======== INFORMATION PROVIDED

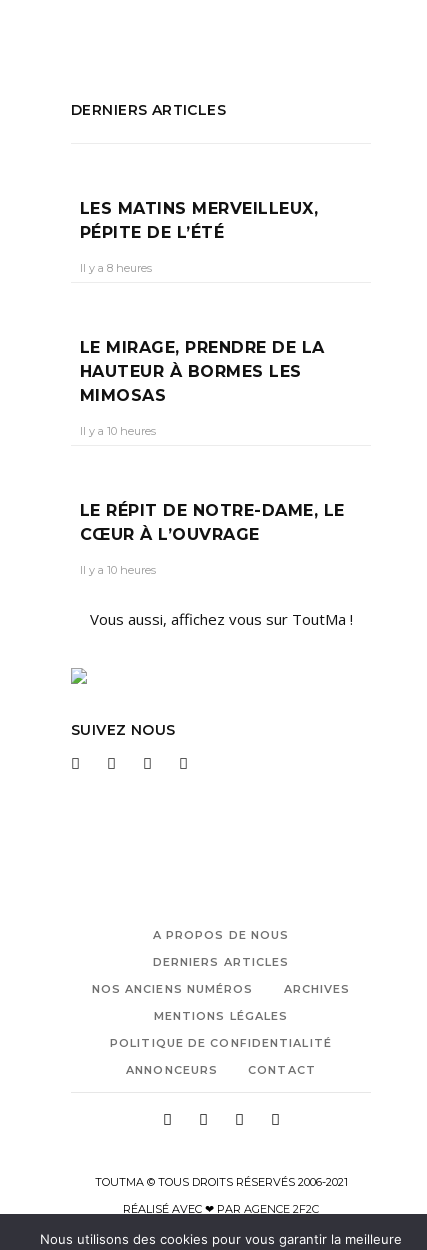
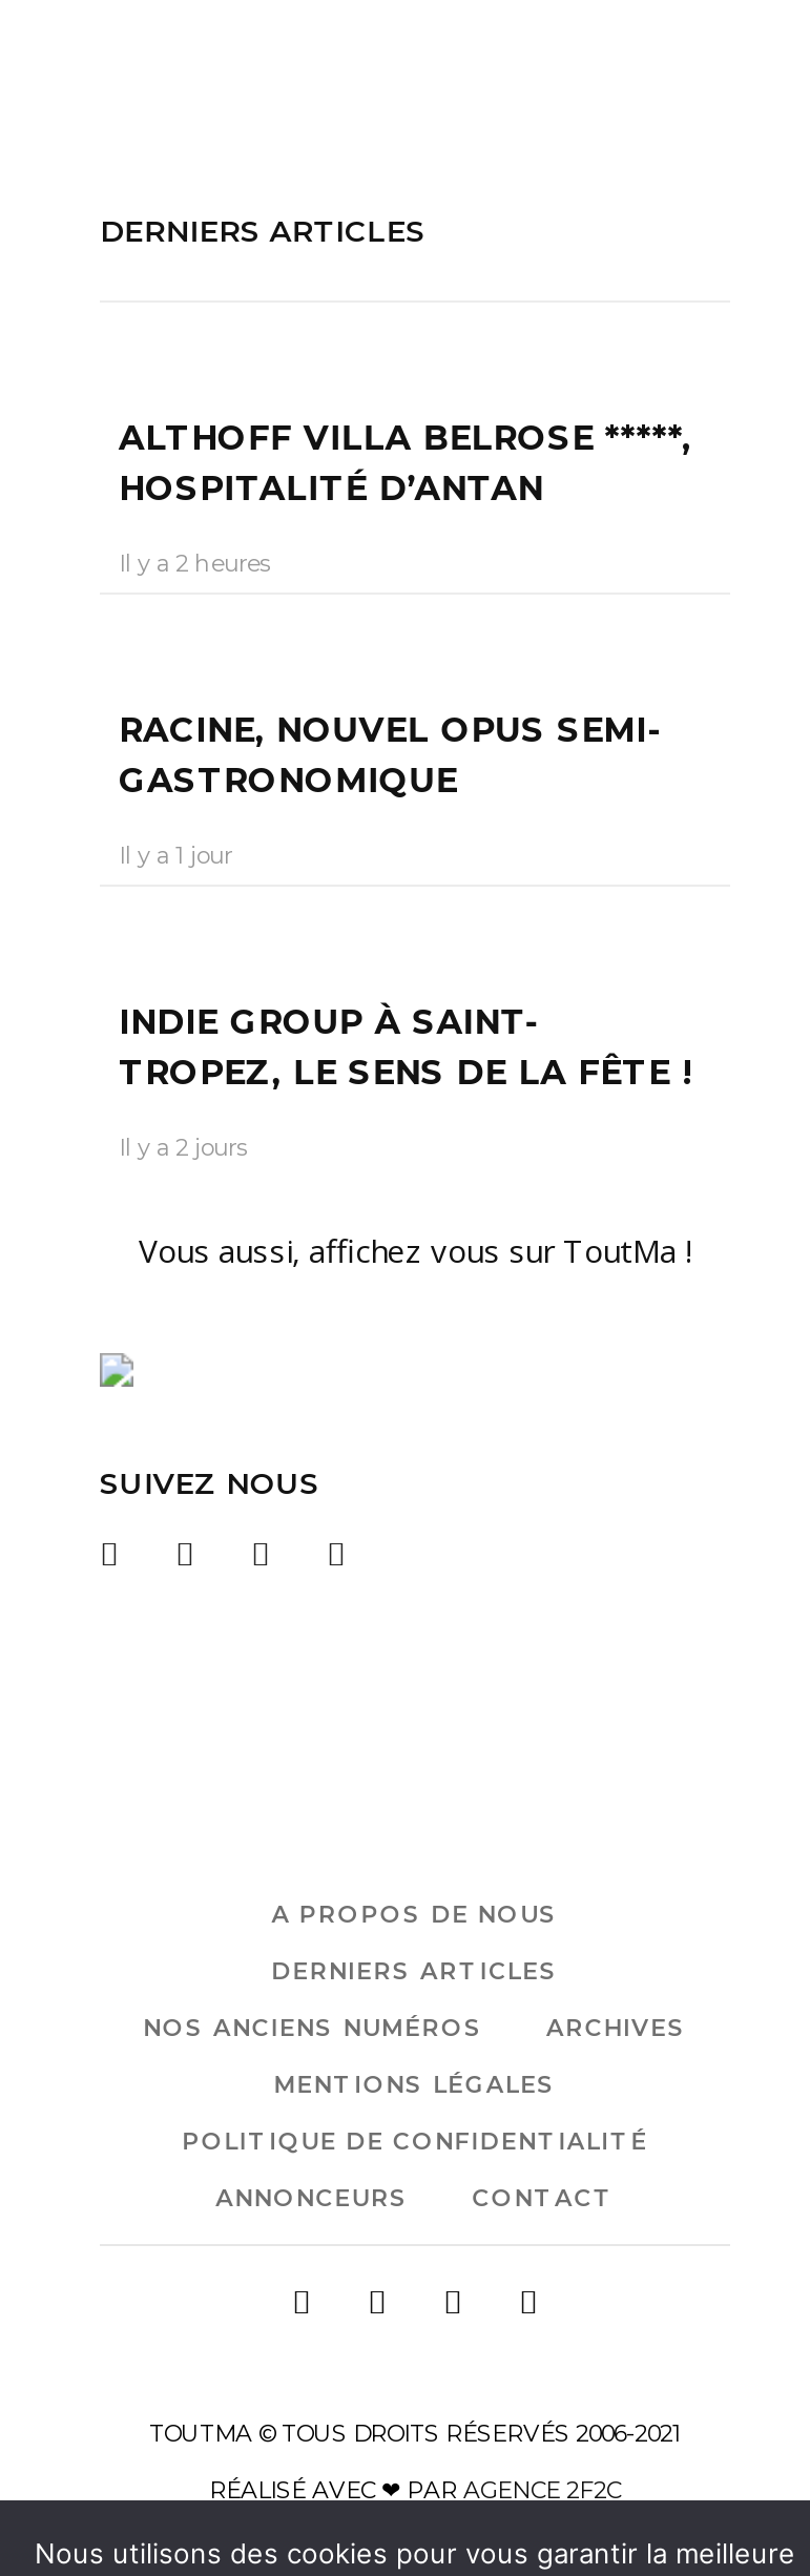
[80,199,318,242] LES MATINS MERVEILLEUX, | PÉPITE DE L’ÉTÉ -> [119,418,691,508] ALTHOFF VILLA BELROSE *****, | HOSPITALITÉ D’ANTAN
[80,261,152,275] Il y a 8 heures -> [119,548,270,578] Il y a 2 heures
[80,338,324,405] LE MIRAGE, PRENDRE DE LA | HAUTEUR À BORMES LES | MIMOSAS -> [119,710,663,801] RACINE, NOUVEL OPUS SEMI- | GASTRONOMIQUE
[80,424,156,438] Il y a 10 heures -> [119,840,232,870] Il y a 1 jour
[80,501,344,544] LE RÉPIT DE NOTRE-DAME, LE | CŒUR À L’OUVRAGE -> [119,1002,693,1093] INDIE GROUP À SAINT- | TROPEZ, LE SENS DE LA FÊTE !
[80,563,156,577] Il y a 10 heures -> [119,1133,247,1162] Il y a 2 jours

================

- [WHAT TO WORK ON]
You are asked to reproduce word for word the line containing "[80,424,156,438] Il y" and every subsequent line through the end of the entries.

- [SOLUTION FOR THIS EXERCISE]
[80,424,156,438] Il y a 10 heures -> [119,840,232,870] Il y a 1 jour
[80,501,344,544] LE RÉPIT DE NOTRE-DAME, LE | CŒUR À L’OUVRAGE -> [119,1002,693,1093] INDIE GROUP À SAINT- | TROPEZ, LE SENS DE LA FÊTE !
[80,563,156,577] Il y a 10 heures -> [119,1133,247,1162] Il y a 2 jours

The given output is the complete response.